DPAS Priority Ratings Explained: DO, DX, and What They Mean for Your Manufacturing Orders

Exceleor Editorial Team March 24, 2026 9 min read
DPAS Priority Ratings Explained: DO, DX, and What They Mean for Your Manufacturing Orders

The Defense Priorities and Allocations System (DPAS) assigns priority ratings to defense contracts. A DO rating means you must accept the order and prioritize it over commercial work. A DX rating — the highest priority — means the order takes precedence over everything, including other rated orders. Mismanaging DPAS obligations can result in criminal penalties. We've managed DPAS for military purchasing and help manufacturers implement compliant prioritization systems.

Understanding DPAS

The Defense Priorities and Allocations System is a federal program that ensures timely delivery of materials and products needed for national defense. DPAS gives certain government contracts priority over commercial orders, requiring manufacturers to accept and prioritize rated orders. Understanding DPAS ratings is essential for any manufacturer serving the defense supply chain.

DPAS authority flows from the Defense Production Act and is administered by the Department of Commerce. Manufacturers who receive rated orders have legal obligations to prioritize them — failure to comply can result in significant penalties including fines and criminal prosecution.

DO vs DX Ratings

DPAS uses two priority ratings: DO (do) and DX (do-expand). DO-rated orders take priority over all unrated commercial orders. DX-rated orders take priority over both unrated orders and DO-rated orders. DX ratings are reserved for the highest-priority national defense programs.

When a manufacturer receives a DO-rated order, they must prioritize it over all unrated orders in their production schedule.

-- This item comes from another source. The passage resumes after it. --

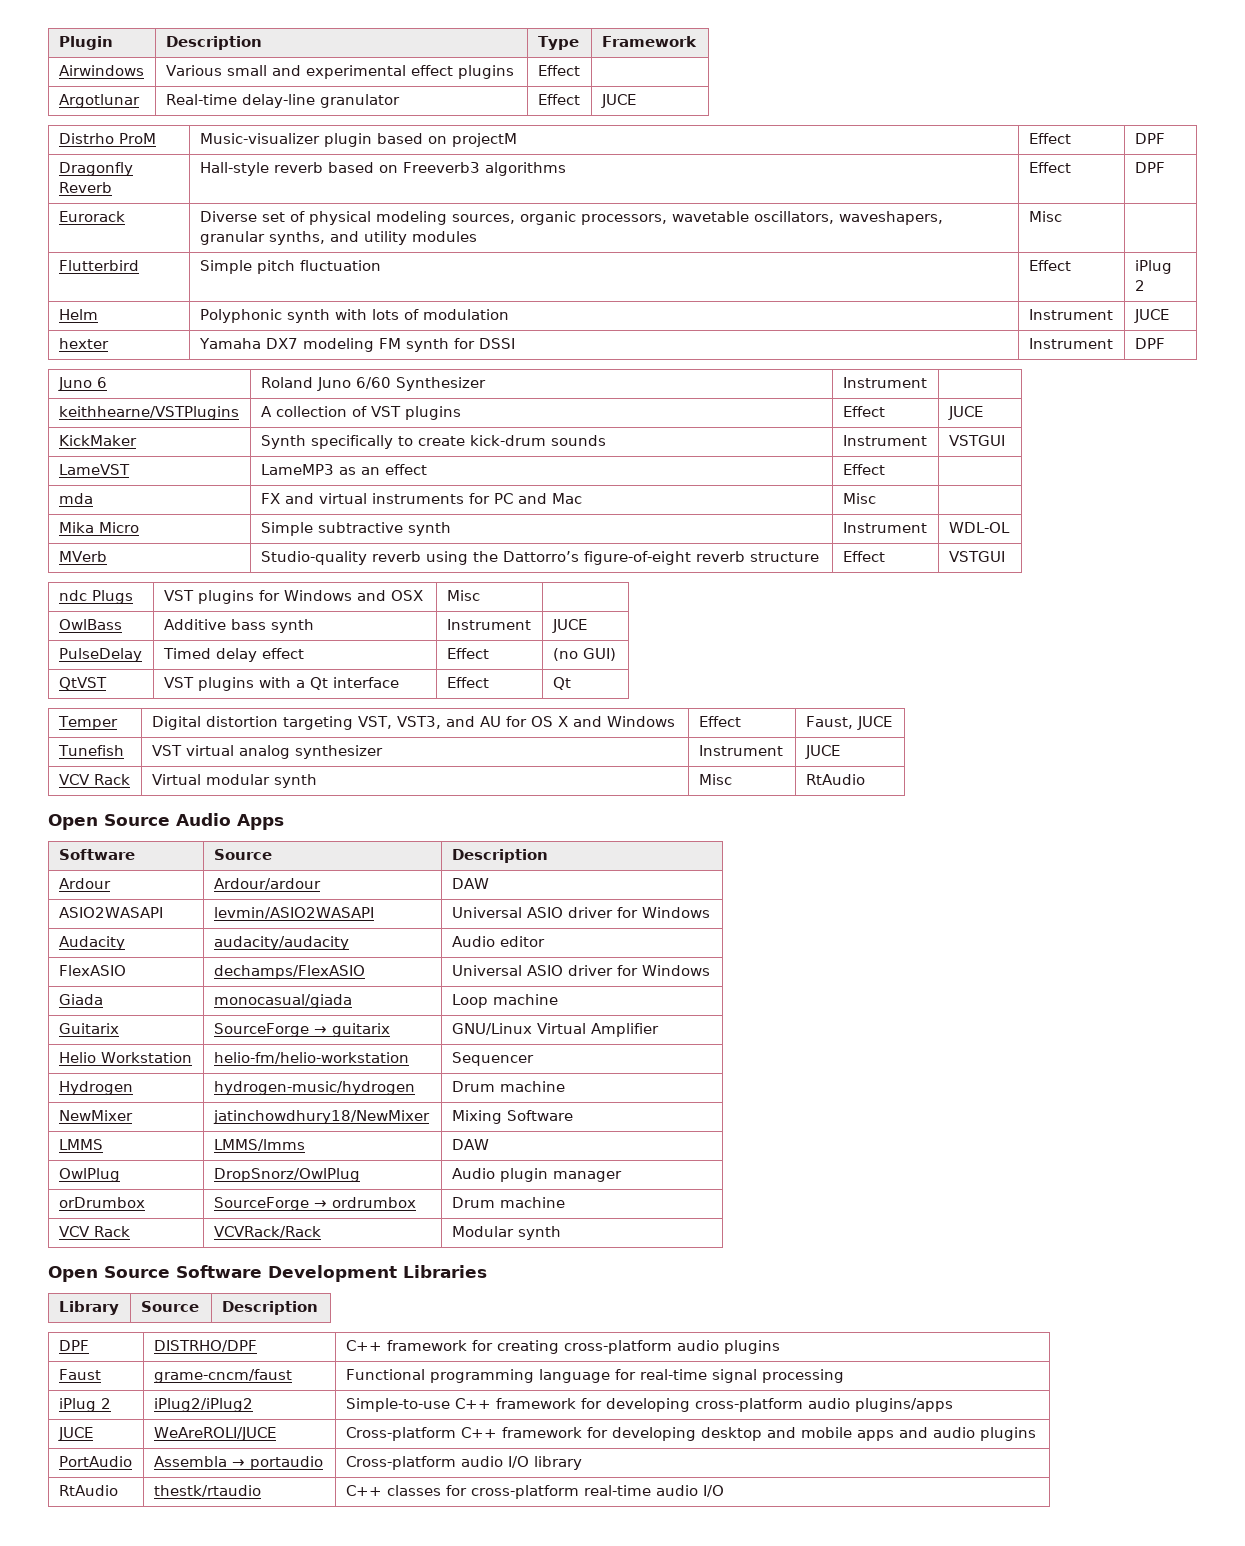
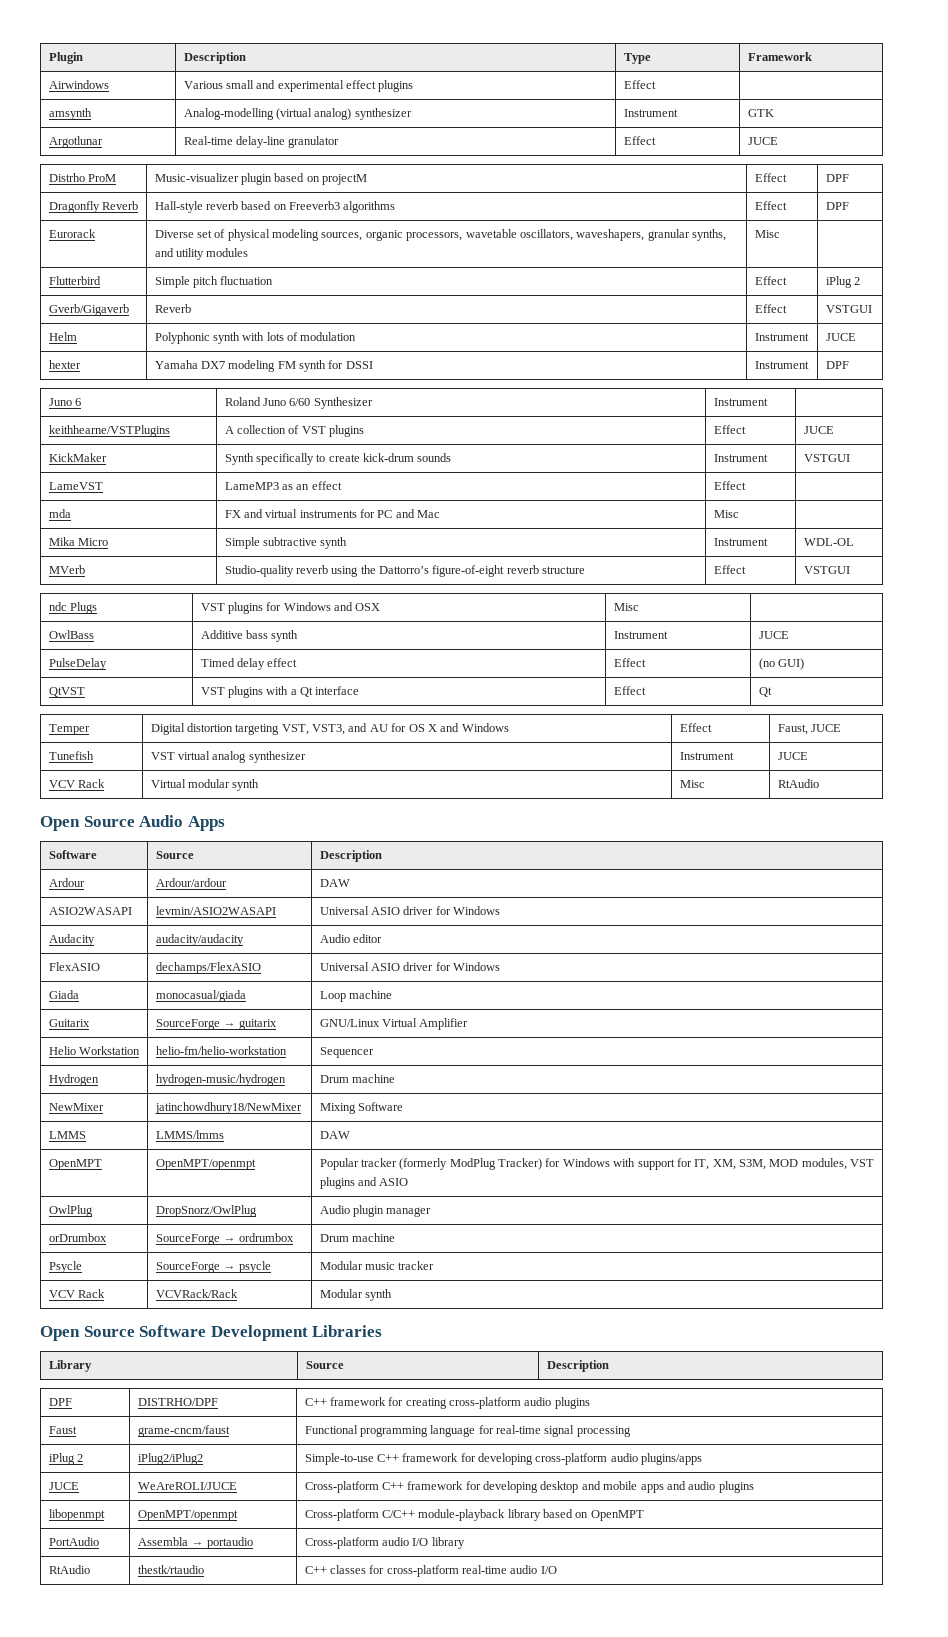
(580, 70) none -> [48,108,92,120] [183,108,412,120] [623,109,678,117] [747,109,774,117] // amsynth | Analog-modelling (virtual analog) synthesizer | Instrument | GTK
(1145, 285) none -> [48,304,129,316] [154,304,191,313] [754,304,787,313] [825,305,872,313] // Gverb/Gigaverb | Reverb | Effect | VSTGUI
(489, 1144) none -> [48,1159,102,1170] [155,1159,256,1170] [319,1158,875,1170] [319,1177,409,1189] // OpenMPT | OpenMPT/openmpt | Popular tracker (formerly ModPlug Tracker) for Windows with support for IT, XM, S3M, MOD modules, VST plugins and ASIO
(565, 1202) none -> [48,1261,82,1273] [155,1261,272,1273] [319,1261,435,1270] // Psycle | SourceForge → psycle | Modular music tracker
(1036, 1434) none -> [48,1509,105,1521] [137,1510,238,1521] [304,1509,644,1521] // libopenmpt | OpenMPT/openmpt | Cross-platform C/C++ module-playback library based on OpenMPT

When they receive a DX-rated order, it takes precedence over everything — including existing DO-rated orders. Understanding this hierarchy is critical for production planning and customer communication.

Manufacturer Obligations

Manufacturers receiving rated orders must accept them unless they have legitimate grounds for rejection, such as inability to perform. They must prioritize rated orders over unrated orders by the required delivery date. They must flow down the rating to their suppliers for materials and components needed to fulfill the rated order.

Flowdown is particularly important. If you receive a DX-rated order for assembled products, the components you purchase from your suppliers must also carry the DX rating. Failure to properly flow down ratings disrupts the entire defense supply chain and constitutes a DPAS violation.

Integration With Your QMS

Smart manufacturers integrate DPAS management into their quality management system rather than treating it as a separate process. Your order entry process should capture and flag rated orders. Your production planning process should include priority sequencing logic. Your purchasing process should include rating flowdown procedures.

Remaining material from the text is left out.